でも、残念ながらされていませんね。時短勤務やフレックスタイムも結局加速させたのは高橋まつりさんでしょう。

 

“0~2歳児で34.2%。乳幼児を抱えるカップルがかなりの確率で破局の危機にさらされていることがわかる。”

 

子どもがそんな幼い時に破局するべきではないでしょう。誰よりなにより子どもに良い影響がありません。単純に暮らしとして貧乏になりやすいですし、親一人から受ける考えの偏りは大きいものです。価値観自体が無意識に狭量に育ってしまう危険性があります。子どものことを本当に考えるのであれば、歯を食いしばって数年は協力した方がよいでしょうね。

というより厳しい女性の審美眼を超えて見事選ばれたはずのエリート男性がなぜそろいもそろってダメンズばかりなのでしょうか。

 

“母子ふたりきりのブラックボックスで日々を過ごすうち、自信をなくした妻が将来のキャリアを見失ってしまうこともあるだろう。

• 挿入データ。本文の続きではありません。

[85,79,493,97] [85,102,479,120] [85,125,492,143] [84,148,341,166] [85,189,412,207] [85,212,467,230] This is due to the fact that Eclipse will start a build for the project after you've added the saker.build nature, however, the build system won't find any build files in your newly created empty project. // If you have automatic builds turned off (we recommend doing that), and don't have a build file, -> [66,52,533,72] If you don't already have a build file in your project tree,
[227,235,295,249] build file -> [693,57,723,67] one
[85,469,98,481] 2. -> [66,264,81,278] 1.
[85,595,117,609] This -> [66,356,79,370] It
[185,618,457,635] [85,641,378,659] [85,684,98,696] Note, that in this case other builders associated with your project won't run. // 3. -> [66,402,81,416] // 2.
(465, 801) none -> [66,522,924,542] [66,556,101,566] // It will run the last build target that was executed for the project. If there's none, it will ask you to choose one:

 「産休、育休の制度は整っていても、『ご家庭のことは自己責任で』と産後のメンタルケアについてはノータッチの企業がほとんど。同僚も、家族水入らずで過ごしたいだろうから、と連絡を取ることを控えていたりします。実は、SNSの写真の幸せいっぱいな様子とは裏腹に、社会から孤立しているとも知らずに--」”

 

SNSに最高の瞬間しか上げないから、あるいはSNSでしかつながっていない関係だからの一言です。そりゃ幸せな写真しか写っていなければ放任するでしょう。関わる理由がありません。無駄に詮索する方がアホでしょう。そこまで察するのが企業の役割ですか?正確には、そこまでフォローすることを法律で決めたとしても、企業が辞めそうな女性を雇うのを止めるだけでしょう。

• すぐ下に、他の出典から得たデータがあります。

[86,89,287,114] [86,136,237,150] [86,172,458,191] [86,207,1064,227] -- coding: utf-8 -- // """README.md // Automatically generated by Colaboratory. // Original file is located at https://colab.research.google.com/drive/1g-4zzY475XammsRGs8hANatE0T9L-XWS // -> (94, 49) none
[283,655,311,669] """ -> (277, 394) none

そして、母子二人だけになったのも、先輩女性の咎にすぎません。自分自身にとって不快な、わかってくれない察してくれない人間を周囲からどんどん追い出した結果、誰も干渉しなくなり孤立しただけです。なぜそこまで自立した女性に配慮が必要なのでしょうか?自立した女性の皆さまは間違いなく優秀ですし、言語化されてもいないような見当違いの「手伝い」をしても無意味だということは自称イクメンが散々証明してきました。女性を過保護するのは女性を信頼しない差別行為ですから、具体的な支援の申し出があって初めて整えればよいでしょう。それこそ、SNSにHELPのサインがないのに手伝っても無意味です。

 

“「産後うつ産後うつ未満問題」解決のキーパーソンは夫だ。”

 

違います。断言できますが違います。これ以上夫に求めても何も解決しません。やれる人はやるでしょうが、結果不幸な結末を迎える家庭の方が多いでしょう。

必要なのは、経験者女性の情報・知識還元と、夫婦間のコミュニケーションの強化ならびに言葉の選択の問題です。現在の労働環境自体がおかしい、夫は夫だ、ATMじゃないということを女性主導で動かし、そして育児の主導権を男性が握ってもよいことを女性が容認する必要があります。加えて、例えイライラしていても毒を吐くのではなく、可能な限りやわらかい言葉で伝えたり、時に吐いてしまってもあとできちんと謝り感謝を伝えることができれば、自然と何とかなっていくとは思いますがね。

 

“保活終盤なのに「認可保育園と認可外保育園って、どう違うの?」などと基本的な質問をして、「何もわかってないのね!?」と妻を失望させてしまう夫も多いようだ”

 

双方のコミュニケーションが殴り合いの悪い見本です。夫はもう少し調べて長所や短所を勘案して聞くべきですし、妻も返す言葉が最悪です。ここを「夫が悪い、無理解」の一言で終え続ける限り、永遠に改善はないでしょう。

 

・まとめ

要するに、妻の要求としてはわかりますが、「じゃあわかった。どうすればいい?」という部分が全く存在しません。自分で考えて配慮しろが答えなのでしょうが、答えになっていません。夫婦としての問題なのに、「夫が悪い、頑張れ、以上!」と言われて今の負担も減らずにこなせるでしょうか。解決策も示されずただ単純に負担が増えるだけのサンドバックとしての役割を求められて、自発的に多くの夫は取り組めるのでしょうか?

そんなことは過重でできないと言えば、減点法で嫌われて最後は自分の尊厳も奪われるくらいなら、じゃあ結婚はいいやという男性の一定数の行動が今の非婚に繋がっているのでしょう。そして、女性側も一人で生きられることならびに、粗悪な男性(性的に奔放でヤることしか考えていなかったり、失うものがなく、犯罪上等で接してくるような層) からの接触により普通の男性の実像がわからなくなった結果、非婚に繋がっているのでしょう。

女性に配慮して優しい記事を書いたつもりなのかもしれませんが、相変わらず甘言で自立した女性を侮る差別記事でしたね。よほど非婚を進めたいのでしょう。

地獄への道は善意で舗装されている」を見事に表す記事だったように思います。ふざけるなと思います。